Mr. Perez said he presented a number of digital businesses to the board. They included document scanners, high-tech display panels and new sensor technology. "I started with 11, and I told the board that at least 30% of them were the wrong ones, but I didn't know which ones," Mr. Perez said.

The board approved all 11 digital businesses, but Mr. Perez and management later stopped pursuing two of them. The company's fate now rests primarily on printing.
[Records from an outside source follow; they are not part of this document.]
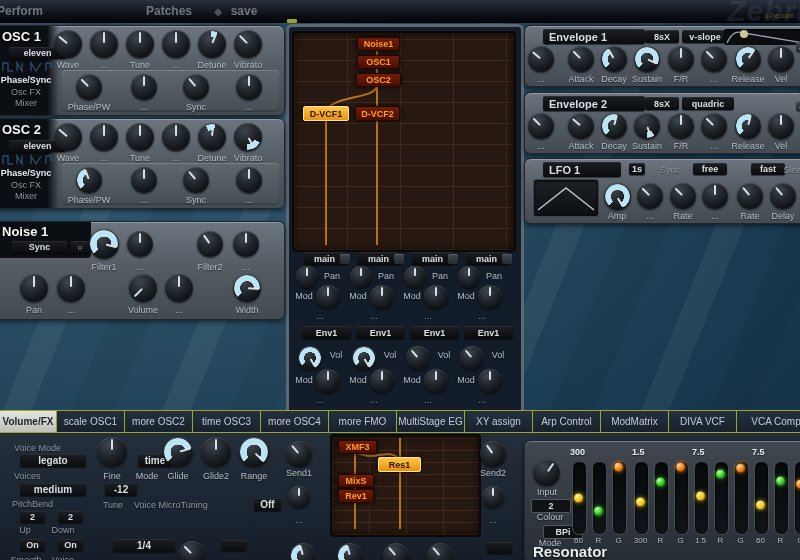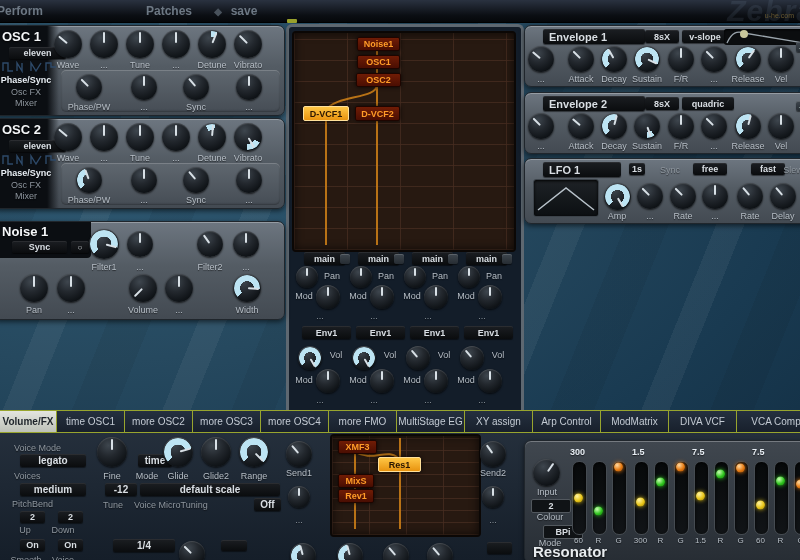--- a/index.html
+++ b/index.html
@@ -466,23 +466,23 @@
     <div class="lbl" style="left:70px;top:52px;width:44px">Amp</div>
     <div class="lbl" style="left:103px;top:52px;width:44px">...</div>
     <div class="lbl" style="left:136px;top:52px;width:44px">Rate</div>
     <div class="lbl" style="left:168px;top:52px;width:44px">...</div>
     <div class="lbl" style="left:203px;top:52px;width:44px">Rate</div>
     <div class="lbl" style="left:236px;top:52px;width:44px">Delay</div>
   </div>
 
   <div class="tabrow">
     <div class="tab active" style="width:56px">Volume/FX</div>
-    <div class="tab" style="width:67px">time OSC1</div>
+    <div class="tab" style="width:67px">scale OSC1</div>
     <div class="tab" style="width:67px">more OSC2</div>
-    <div class="tab" style="width:67px">more OSC3</div>
+    <div class="tab" style="width:67px">time OSC3</div>
     <div class="tab" style="width:67px">more OSC4</div>
     <div class="tab" style="width:67px">more FMO</div>
     <div class="tab" style="width:67px">MultiStage EG</div>
     <div class="tab" style="width:67px">XY assign</div>
     <div class="tab" style="width:67px">Arp Control</div>
     <div class="tab" style="width:67px">ModMatrix</div>
     <div class="tab" style="width:67px">DIVA VCF</div>
     <div class="tab" style="width:78px">VCA Comp</div>
   </div>
 
@@ -513,21 +513,20 @@
   <div class="k" style="left:201px;top:437px;width:30px;height:30px">
       <i class="p"></i>
     </div>
   <div class="lbl" style="left:196px;top:471px;width:40px">Glide2</div>
   <div class="k" style="left:239px;top:437px;width:30px;height:30px">
       <i class="a" style="--f:-135deg;--s:270deg"></i>
       <i class="p" style="--r:135deg"></i>
     </div>
   <div class="lbl" style="left:236px;top:471px;width:36px">Range</div>
   <div class="dd" style="left:97px;top:483px;width:32px;height:13px;font-size:10px">-12</div>
-  <div class="dd" style="left:132px;top:483px;width:140px;height:13px;font-size:10px">default scale</div>
   <div class="lbl dim" style="left:97px;top:500px;width:32px">Tune</div>
   <div class="lbl dim" style="left:134px;top:500px;text-align:left">Voice MicroTuning</div>
   <div class="dd" style="left:246px;top:498px;width:27px;height:13px;font-size:10px">Off</div>
   <div class="dd" style="left:105px;top:539px;width:62px;height:13px;font-size:10px">1/4</div>
   <div class="k" style="left:179px;top:541px;width:26px;height:26px">
       <i class="p" style="--r:-45deg"></i>
     </div>
   <div class="dd" style="left:213px;top:540px;width:26px;height:11px"></div>
 
   <div class="k" style="left:286px;top:441px;width:26px;height:26px">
Kodak originally forecast that its consumer printers would break even in 2010, but later pushed the time frame to 2011.

A former executive who recently left the division says Kodak overestimated its ability to penetrate the printer market and there are doubts internally about whether the 2011 target can be met. Mounting competition has pushed down printer prices, raising another hurdle to profitability.

Revenue from sales of consumer inkjet printers and ink grew by 48% in the second quarter. "We are taking share from everyone," said Mr. Braddock, the director. Mr. Perez said the business could become instantly profitable by eliminating its subsidies for consumers who buy its printers, but that doing so would hurt efforts to build a base for ink sales.

Kodak's commercial printing business, geared toward publishers and marketers, has even further to go. The company aims to sell room-size machines that can print thousands of pages a minute, each of them with different content. So far, it has only a few dozen customers and is building the complicated machines by hand.

In the second quarter, losses in the commercial group swelled to $45 million from $17 million a year earlier, due largely to unanticipated costs of adapting the complicated technology to customers' environments.

Mr. Perez, who has surrounded himself with former H-P executives, is pressing ahead with printing. To keep up employees' morale, he draws on his experience as a former runner, saying when he used to run 10,000-meter races, the last two kilometers were always the hardest.

"At the same time, this is the time you can lose the race," he said. "So keep running."